> _PROBLEM DETAILS_:
Extract the lines from the first one in the records below through the line containing "font-size: 18px;", keeping both ends and leaving out any pictures.
#### SUPPLIED DATA ####
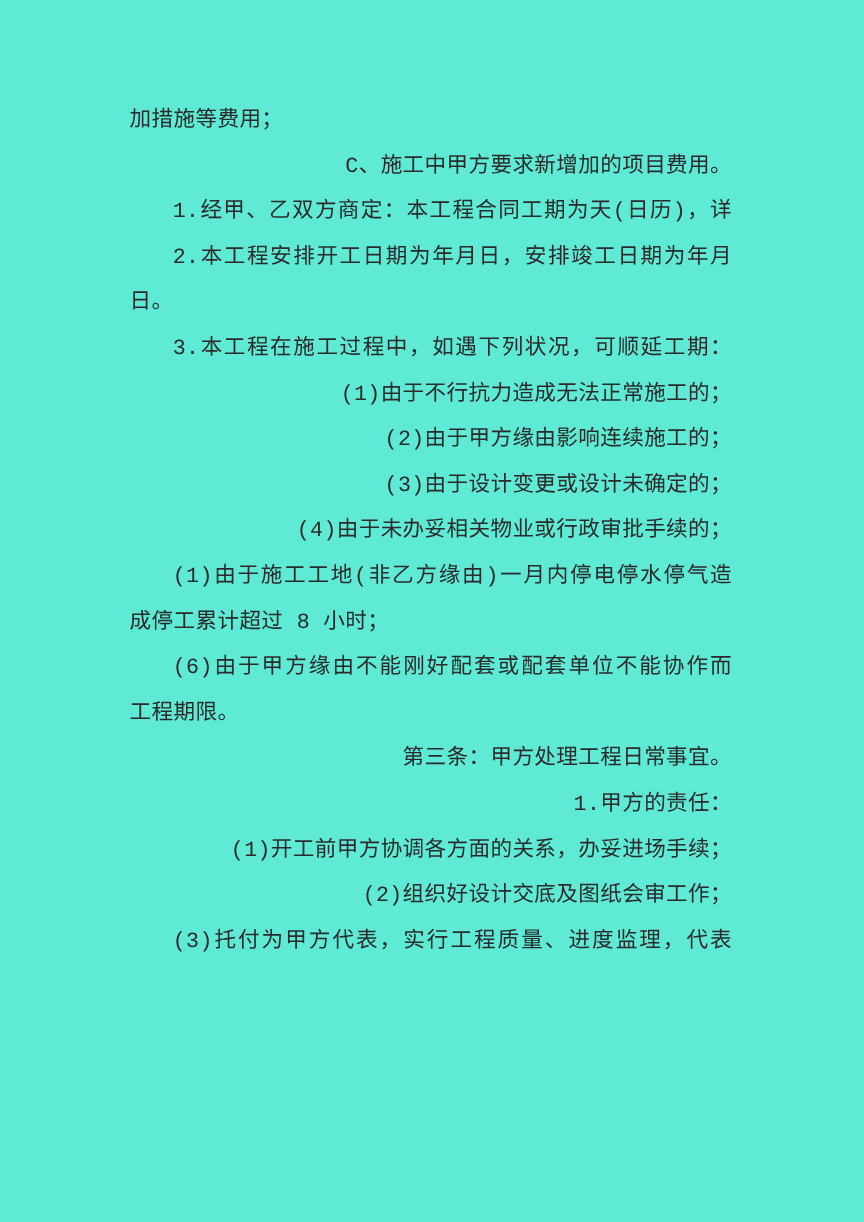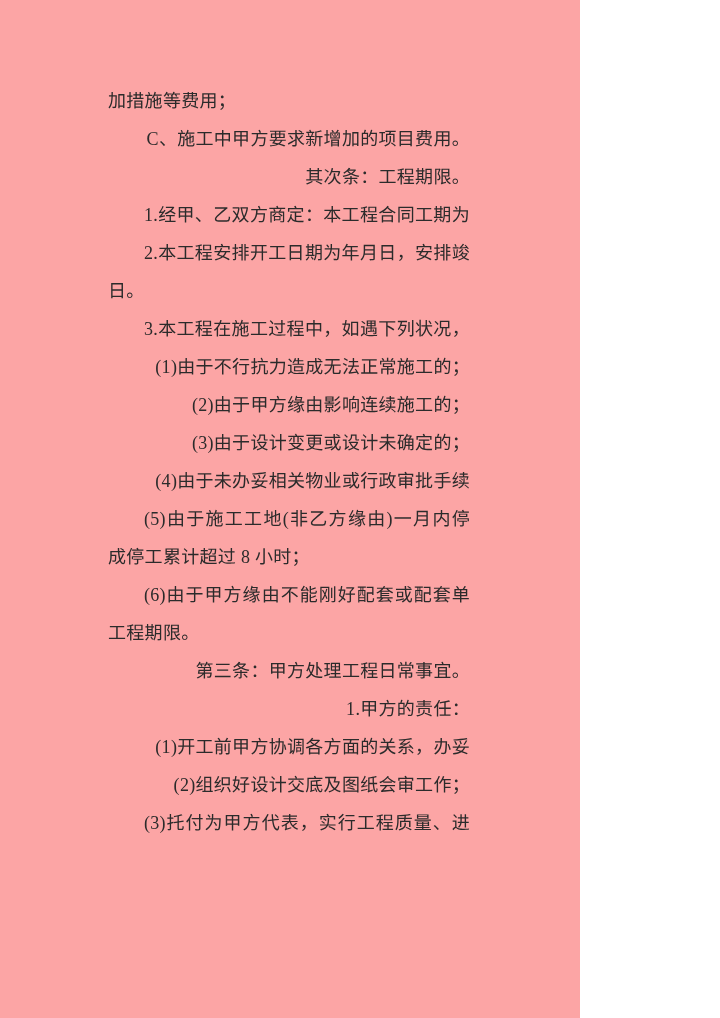--- a/index.html
+++ b/index.html
@@ -10,12 +10,12 @@
   .page {
     position: relative;
     box-sizing: border-box;
-    width: 580px;
+    width: 720px;
     height: 1018px;
     margin: 0;
-    background: #fca5a5;
+    background: #5eead4;
     padding: 82px 110px 0 108px;
-    font-family: Liberation Serif, serif;
+    font-family: Liberation Mono, monospace;
     font-size: 18px;
     line-height: 38px;
     color: #2b2b2b;

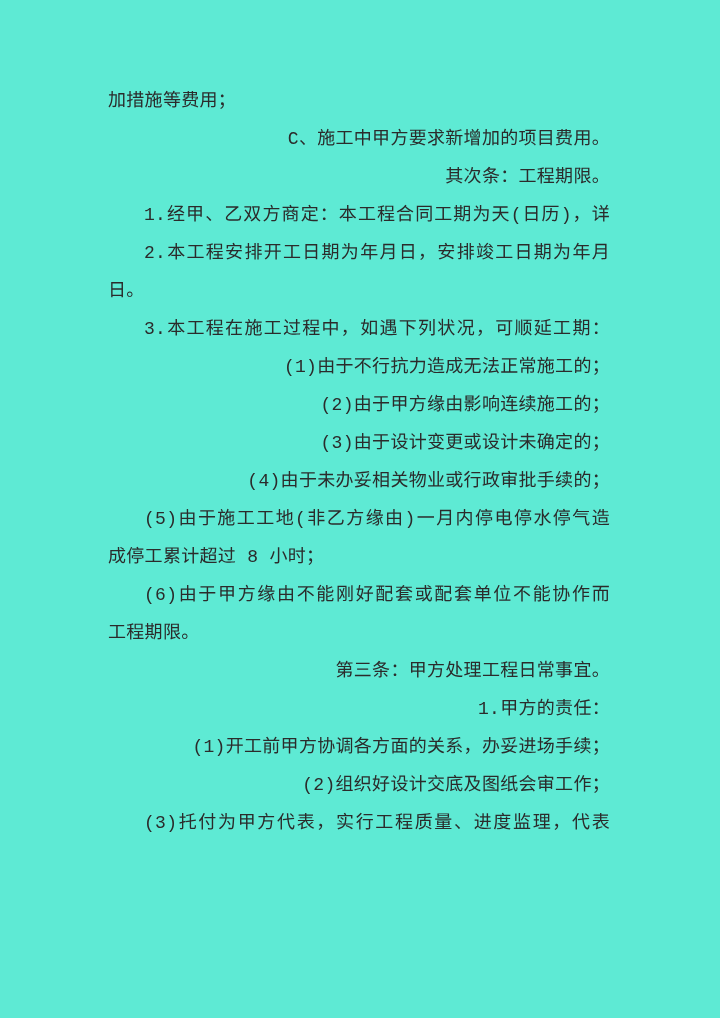--- a/index.html
+++ b/index.html
@@ -44,7 +44,6 @@
 <div class="page">
   <div class="line">加措施等费用；</div>
   <div class="line indent">C、施工中甲方要求新增加的项目费用。</div>
-  <div class="line indent">其次条：工程期限。</div>
   <div class="line indent fill">1.经甲、乙双方商定：本工程合同工期为天(日历)，详</div>
   <div class="line indent fill">2.本工程安排开工日期为年月日，安排竣工日期为年月</div>
   <div class="line">日。</div>

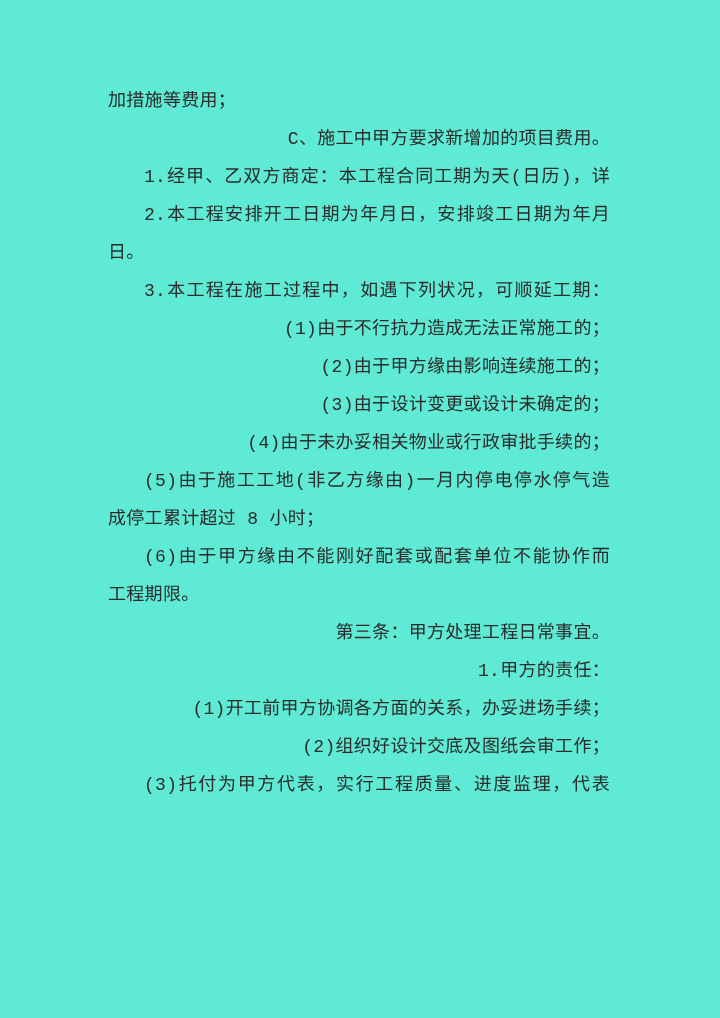--- a/index.html
+++ b/index.html
@@ -52,7 +52,7 @@
   <div class="line indent">(2)由于甲方缘由影响连续施工的；</div>
   <div class="line indent">(3)由于设计变更或设计未确定的；</div>
   <div class="line indent">(4)由于未办妥相关物业或行政审批手续的；</div>
-  <div class="line indent fill">(5)由于施工工地(非乙方缘由)一月内停电停水停气造</div>
+  <div class="line indent fill">(1)由于施工工地(非乙方缘由)一月内停电停水停气造</div>
   <div class="line">成停工累计超过 8 小时；</div>
   <div class="line indent fill">(6)由于甲方缘由不能刚好配套或配套单位不能协作而</div>
   <div class="line">工程期限。</div>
####
> _ANSWER SECTION_:
--- a/index.html
+++ b/index.html
@@ -10,12 +10,12 @@
   .page {
     position: relative;
     box-sizing: border-box;
-    width: 580px;
+    width: 720px;
     height: 1018px;
     margin: 0;
-    background: #fca5a5;
+    background: #5eead4;
     padding: 82px 110px 0 108px;
-    font-family: Liberation Serif, serif;
+    font-family: Liberation Mono, monospace;
     font-size: 18px;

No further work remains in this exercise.